===== Dataset =====
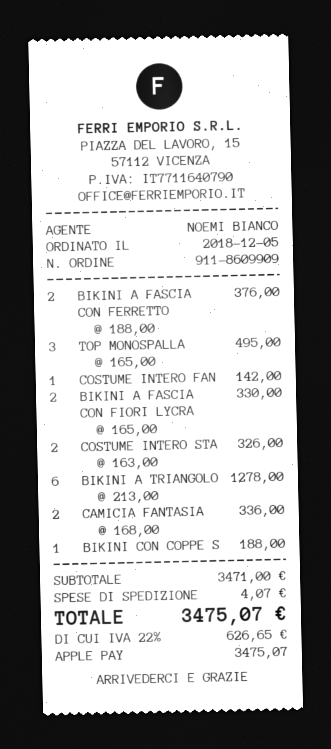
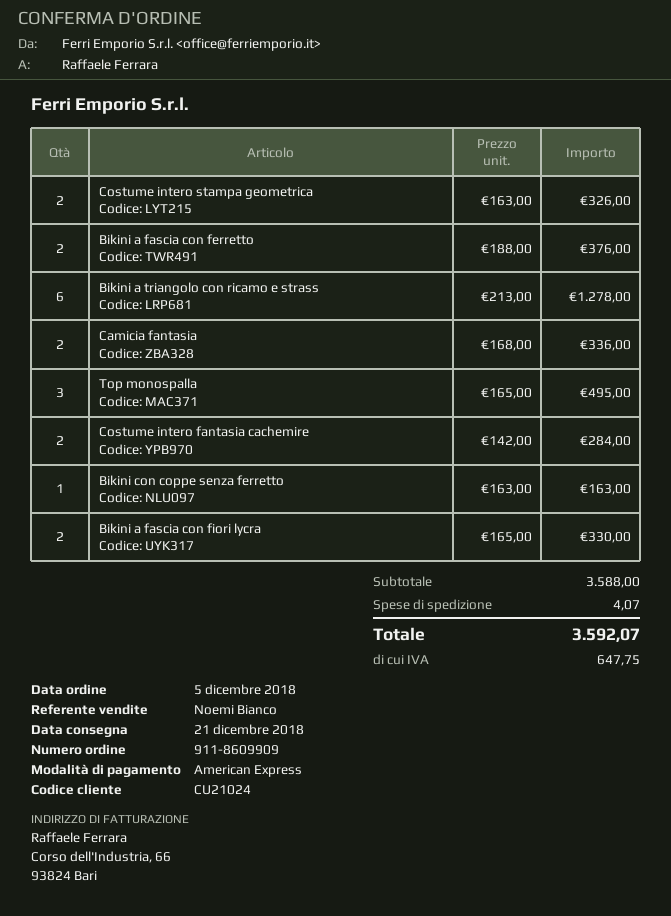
payment method: Apple Pay -> American Express
COSTUME INTERO FAN: 1 x 142.00 = 142.00 -> 2 x 142.00 = 284.00
BIKINI CON COPPE S: 1 x 188.00 = 188.00 -> 1 x 163.00 = 163.00
subtotal: 3471.00 -> 3588.00
tax: 626.65 -> 647.75
total: 3475.07 -> 3592.07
=====
Without copying the pictures, transcribe the entries exactly.

payment method: Apple Pay -> American Express
COSTUME INTERO FAN: 1 x 142.00 = 142.00 -> 2 x 142.00 = 284.00
BIKINI CON COPPE S: 1 x 188.00 = 188.00 -> 1 x 163.00 = 163.00
subtotal: 3471.00 -> 3588.00
tax: 626.65 -> 647.75
total: 3475.07 -> 3592.07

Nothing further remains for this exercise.